Thursday, April 3, 2014

What's a Gini Coefficient?

When you look up economic statistics about inequality, you often see it measured with a Gini coefficient. But where does the Gini coefficient come from, how is it calculated, and intuitively what does it mean? Here are some thoughts.

The most straightforward way to think about the Gini coefficient is to start with a different but related tool for measuring inequality, a figure called a Lorenz curve. The Lorenz curve was developed by an American statistician and economist named Max Lorenz when he was a graduate student at the University of Wisconsin. His article on the the topic "Methods of Measuring the Concentration of Wealth," appeared in Publications of the American Statistical Association , Vol. 9, No. 70 (Jun., 1905), pp. 209-219.  The Congressional Budget Office presented a nice tight description of a Lorenz curve in a 2011 report:  
"The cumulative percentage of income can be plotted against the cumulative percentage of the population, producing a so-called Lorenz curve (see the figure). The more even the income distribution is, the closer to a 45-degree line the Lorenz curve is. At one extreme, if each income group had the same income, then the cumulative income share would equal the cumulative population share, and the Lorenz curve would follow the 45-degree line, known as the line of equality. At the other extreme, if the highest income group earned all the income, the Lorenz curve would be flat across the vast majority of the income range,following the bottom edge of the figure, and then jump to the top of the figure at the very right-hand edge.
"Lorenz curves for actual income distributions fall between those two hypothetical extremes. Typically, they intersect the diagonal line only at the very first and last points. Between those points, the curves are bow-shaped below the 45-degree line. The Lorenz curve of market income falls to the right and below the curve for after-tax income, reflecting its greater inequality. Both curves fall to the right and below the line of equality, reflecting the inequality in both market income and after-tax income."
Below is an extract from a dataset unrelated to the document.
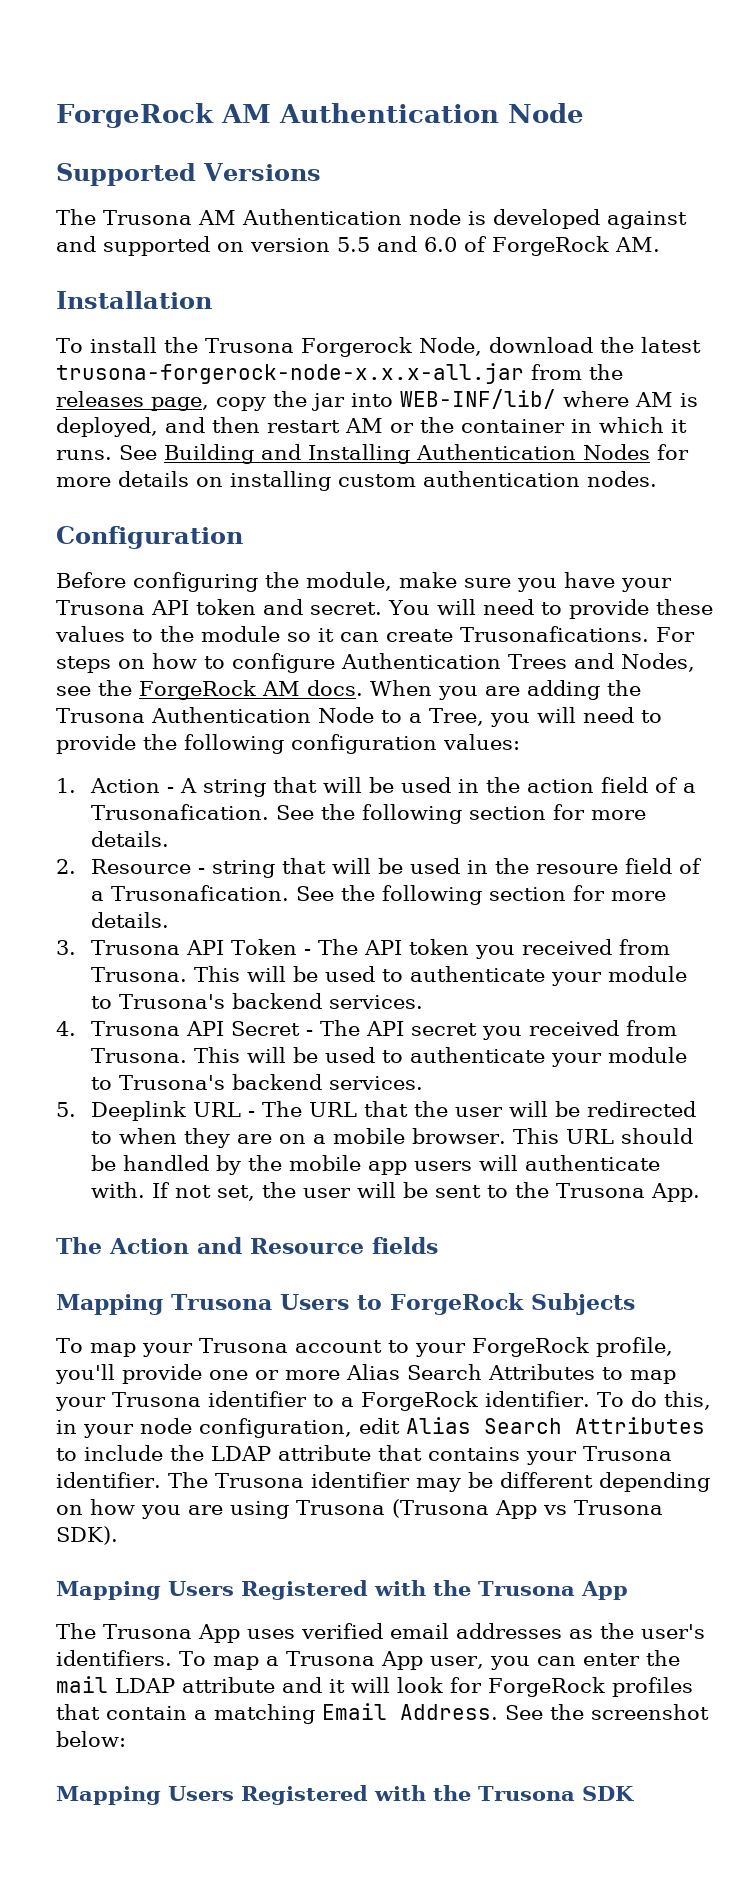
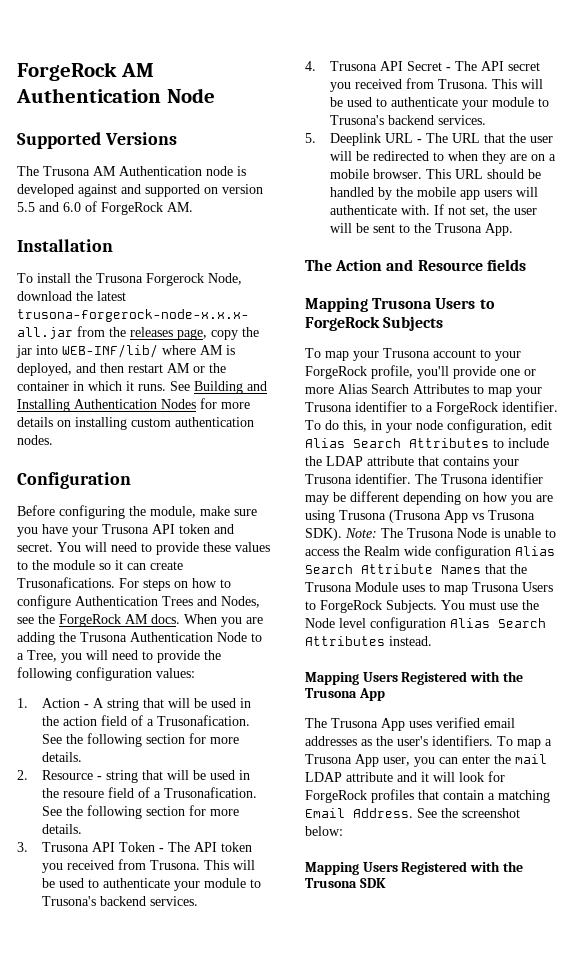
(118, 1535) none -> [345,528,556,538] [305,545,555,559] [305,564,527,574] [305,582,553,595] [305,600,539,613] [305,617,546,631] [305,636,432,646] Note: The Trusona Node is unable to access the Realm wide configuration Alias Search Attribute Names that the Trusona Module uses to map Trusona Users to ForgeRock Subjects. You must use the Node level configuration Alias Search Attributes instead.

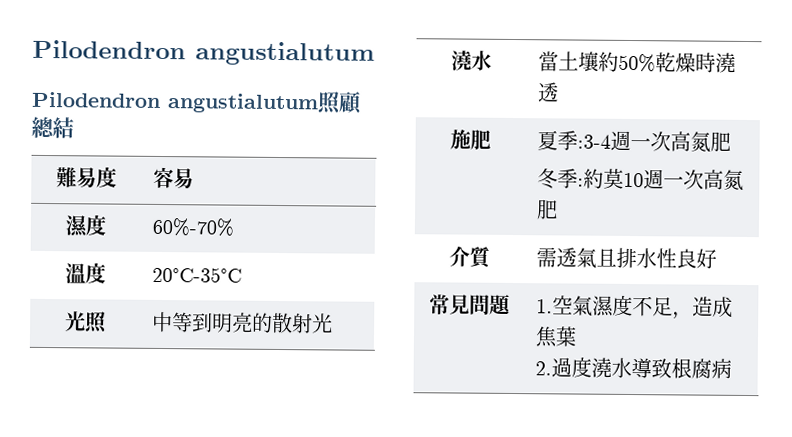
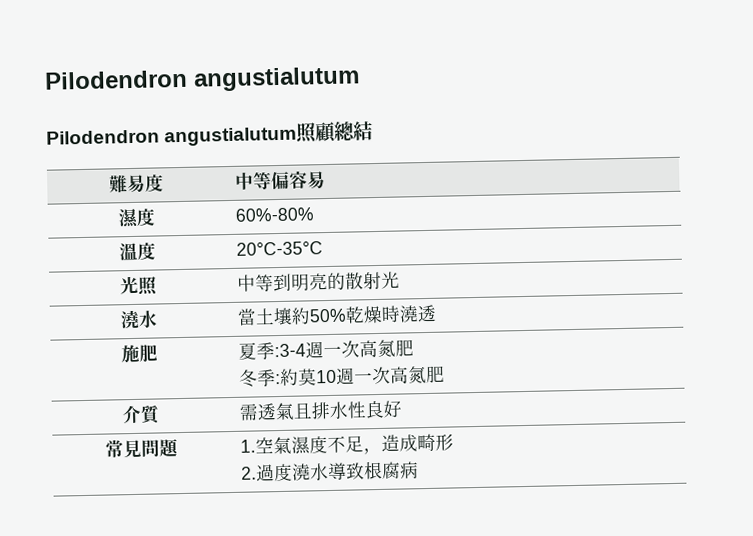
(117, 177) none -> [235,171,291,190] 中等偏
[151,217,234,237] 60%-70% -> [235,207,316,222] 60%-80%
[534,326,577,348] 焦葉 -> [417,433,455,452] 畸形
The Gini coefficient is calculated as an area taken from the Lorenz curve. The Gini coefficient was developed by an Italian statistician (and noted fascist thinker) Corrado Gini in a 1912 paper written in Italian (and to my knowledge not freely available on the web). The intuition is straightforward (although the mathematical formula will look a little messier). On a Lorenz curve, greater equality means that the line based on actual data is closer to the 45-degree line that shows a perfectly equal distribution. Greater inequality means that the line based on actual data will be more "bowed" away from the 45-degree line. The Gini coefficient is based on the area between the 45-degree line and the actual data line. As the CBO writes in its 2011 report:

"The Gini index is equal to twice the area between the 45-degree line and the Lorenz curve. Once again, the extreme cases of complete equality and complete inequality bound the measure. At one extreme, if income was evenly distributed and the Lorenz curve followed the 45-degree line, there would be no area between the curve and the line, so the Gini index would be zero. At the other extreme, if all income was in the highest income group, the area between the line and the curve would be equal to the entire area under the line, and the Gini index would equal one. The Gini index for [U.S.] after-tax income in 2007 was 0.489—about halfway between those two extremes."
To put it another way, the Lorenz curve plots the full range of data on the distribution of income. The Gini coefficient boils down that full range of data to a single number, which is why it's useful for comparisons. But because the Gini boils down the overall distribution of income to a single number, it also loses some detail. For example, if the Gini coefficient has risen, is this because the share going to the top 20% went up, or the top 10%, top 1%, or top 0.1%? You can see these kinds of differences on a Lorenz curve, if you know what you're looking for, but the Gini alone doesn't tell you which is true. 

So that's the graphical meaning of the Gini coefficient. But what is the intuitive meaning? I posted last weak about an intriguing "Chartbook of Economic Inequality," written by Tony Atkinson and Salvatore Morelli. In their overview of why they use the statistics they use, they write:

"The [income] distribution is summarised in a single summary statistic, typically the Gini  coefficient, which is not our preferred statistic but that most commonly published  by statistical agencies. The explanation of the coefficient given by most agencies  takes the form of geometry, but we prefer to describe it in terms of the mean  difference. A Gini coefficient of G per cent means that, if we take any 2 households from the population at random, the expected difference is 2G per cent of the mean. So that a rise in the Gini coefficient from 30 to 40 per cent implies that the expected difference has gone up from 60 to 80 per cent of the mean."
Atkinson and Morelli add another way to interpret the Gini coefficient:
Another useful way of thinking, suggested by Amartya Sen, is in terms of  “distributionally adjusted” national income, which with the Gini coefficient is (100-G) per cent of national income. So that a rise in the Gini coefficient from 30 to 40  per cent is equivalent to reducing national income by 14 per cent (1/7)." 
Note: This post in part recycles some explanations of the Gini that appeared previously in this blog several years ago, but it seemed useful to put the discussion all in one place.